1. Wie erfolgt die Satzungsfeststellung?
Der erste Schritt zur Gründung der AG ist die notarielle Beurkundung der Satzung (§ 23 Abs. 1 S. 1 AktG). Diesen Vertragsschluss nennt das Gesetz "Feststellung" - dieser Ausdruck soll Sie aber nicht irritieren: Letztlich finden die Regelungen des BGB AT Anwendung und Sie brauchen Willenserklärungen aller Gründer. Über die gemeinsame Pflicht zur Schaffung der AG müssen sich die Gründer zudem individuell verpflichten alle Aktien zu übernehmen (§ 23 Abs. 2 AktG).

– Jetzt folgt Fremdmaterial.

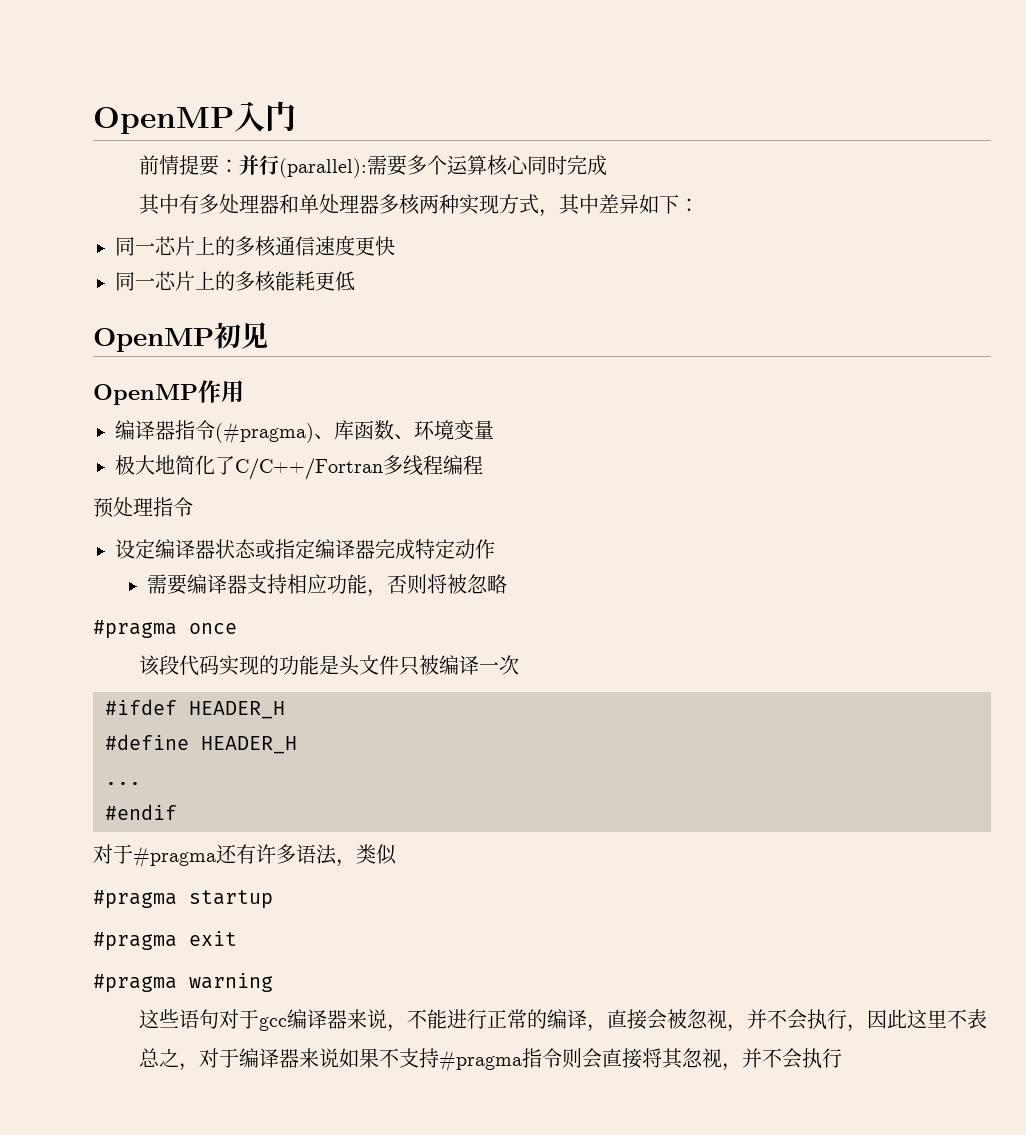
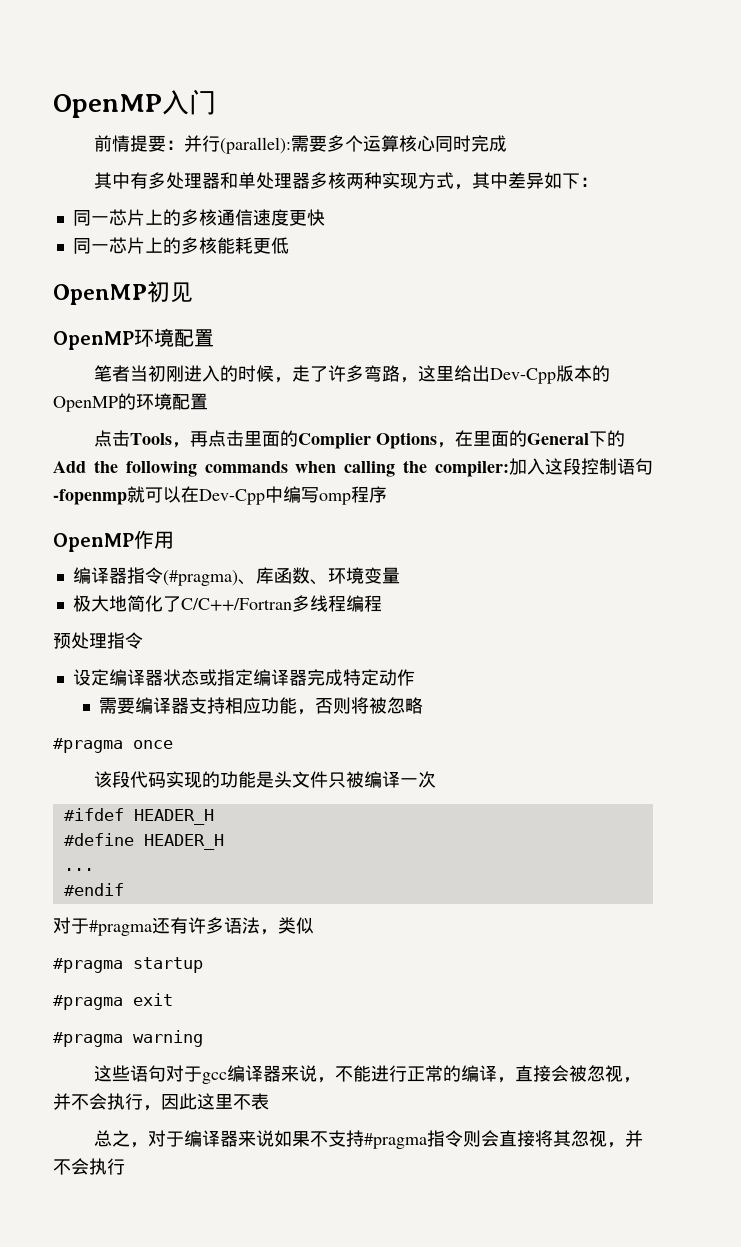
(268, 335) none -> [53,328,214,350] [94,365,611,384] [53,393,208,412] [94,430,626,449] [53,458,653,477] [53,486,387,505] // OpenMP环境配置 // 笔者当初刚进入的时候，走了许多弯路，这里给出Dev-Cpp版本的OpenMP的环境配置 // 点击Tools，再点击里面的Complier Options，在里面的General下的Add the following commands when calling the compiler:加入这段控制语句-fopenmp就可以在Dev-Cpp中编写omp程序

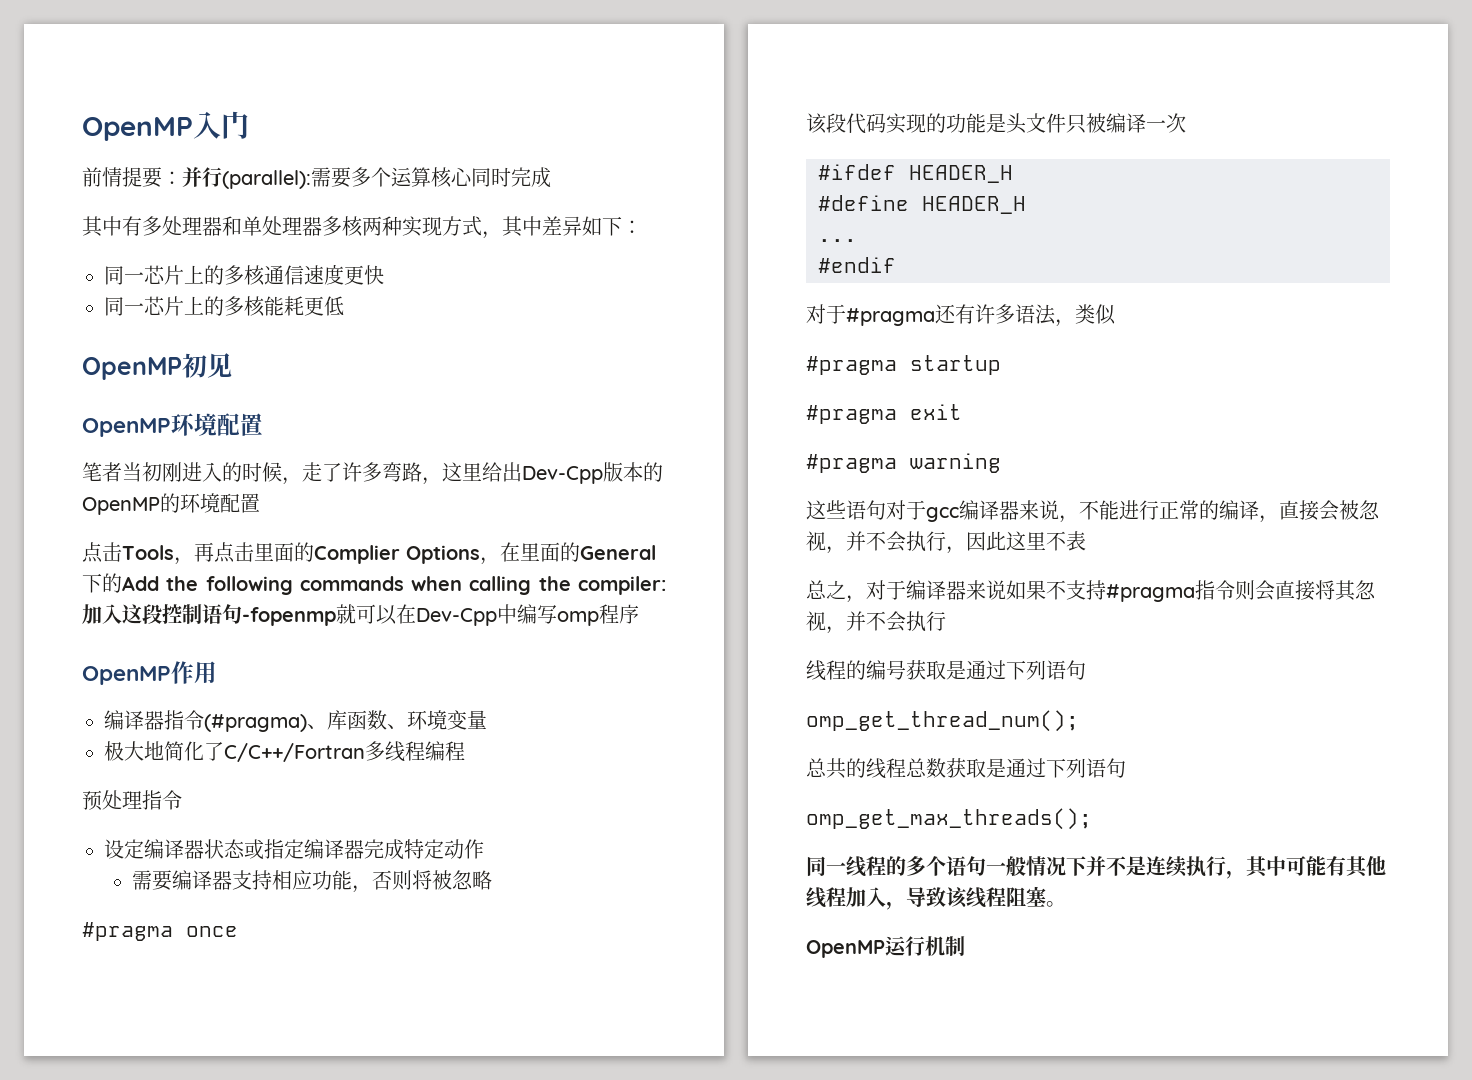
(125, 1166) none -> [806,660,1086,681] [806,710,1079,732] [806,758,1126,779] [806,808,1092,830] [806,856,1386,879] [806,886,1066,910] [806,936,965,958] // 线程的编号获取是通过下列语句 // omp_get_thread_num(); // 总共的线程总数获取是通过下列语句 // omp_get_max_threads(); // 同一线程的多个语句一般情况下并不是连续执行，其中可能有其他线程加入，导致该线程阻塞。 // OpenMP运行机制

An der Feststellung der Satzung müssen sich eine oder mehrere Personen beteiligen, welche die Aktien gegen Einlagen übernehmen (§ 2 AktG). Die Gründer können sich bei dem Vertragsschluss nach allgemeinen Regeln vertreten lassen. Bevollmächtigte bedürfen einer notariell beglaubigten Vollmacht (§ 23 Abs. 1 S. 2 AktG), eine Prokura kann durch Vorlage eines Handelsregisterauszuges nachgewiesen werden. Gesetzliche Vertreter müssen sich durch Registerauszüge o. ä. amtliche Dokumente ausweisen.
Die Aktiengesellschaft ist mit dem formwirksamen Vertragsschluss "errichtet" (§ 29 AktG) aber besteht noch nicht als solche (§ 41 Abs. 1 S. 1 AktG). Stattdessen handelt es sich zunächst nur um eine Vorgesellschaft.